* **Activity**:
There is one span to output from the data below: the lines starting at the line with "payment method: cash -> Google Pay" and ending at the line with "tax: 21% = 37.18 -> 21% = 33.84". Output it exactly, ends included, nothing more.

○ ○ ○ ○ ○ ○ ○

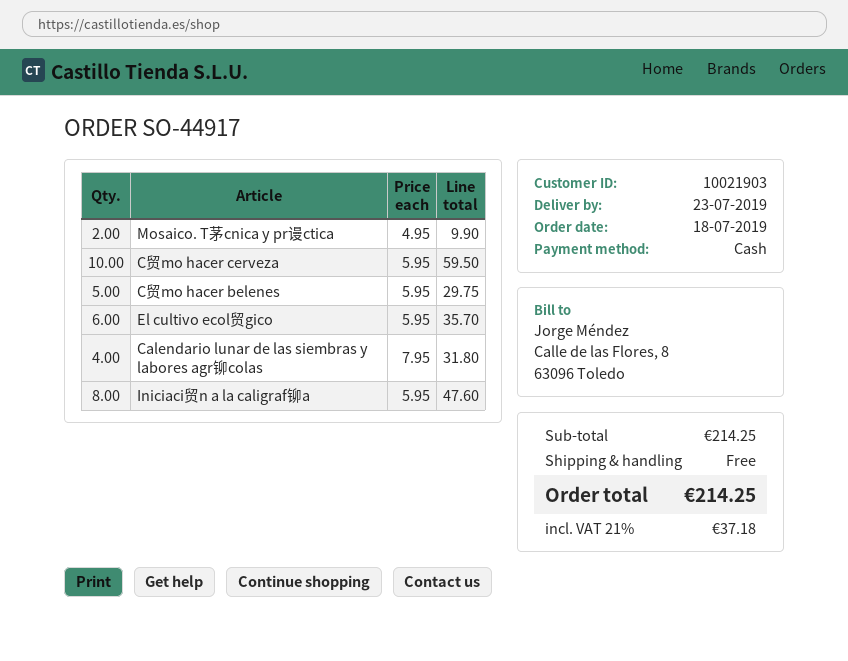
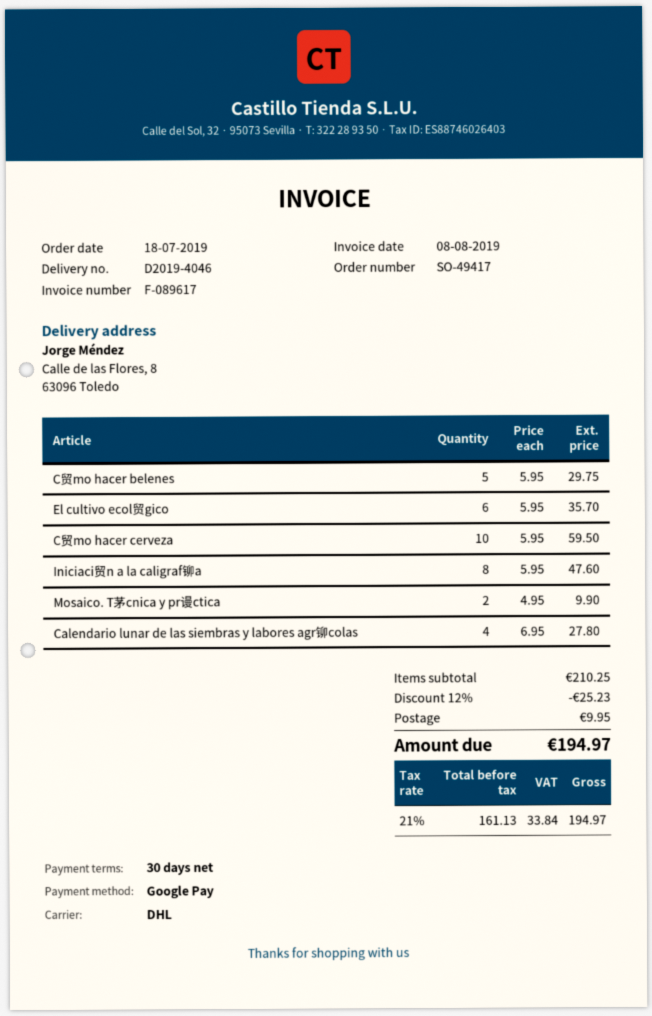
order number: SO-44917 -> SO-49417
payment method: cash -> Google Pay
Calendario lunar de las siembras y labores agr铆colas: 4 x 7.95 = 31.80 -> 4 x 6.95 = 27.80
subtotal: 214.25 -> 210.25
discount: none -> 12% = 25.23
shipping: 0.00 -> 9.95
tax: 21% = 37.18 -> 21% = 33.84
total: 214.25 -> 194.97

○ ○ ○ ○ ○ ○ ○

* **Result of this exercise**:
payment method: cash -> Google Pay
Calendario lunar de las siembras y labores agr铆colas: 4 x 7.95 = 31.80 -> 4 x 6.95 = 27.80
subtotal: 214.25 -> 210.25
discount: none -> 12% = 25.23
shipping: 0.00 -> 9.95
tax: 21% = 37.18 -> 21% = 33.84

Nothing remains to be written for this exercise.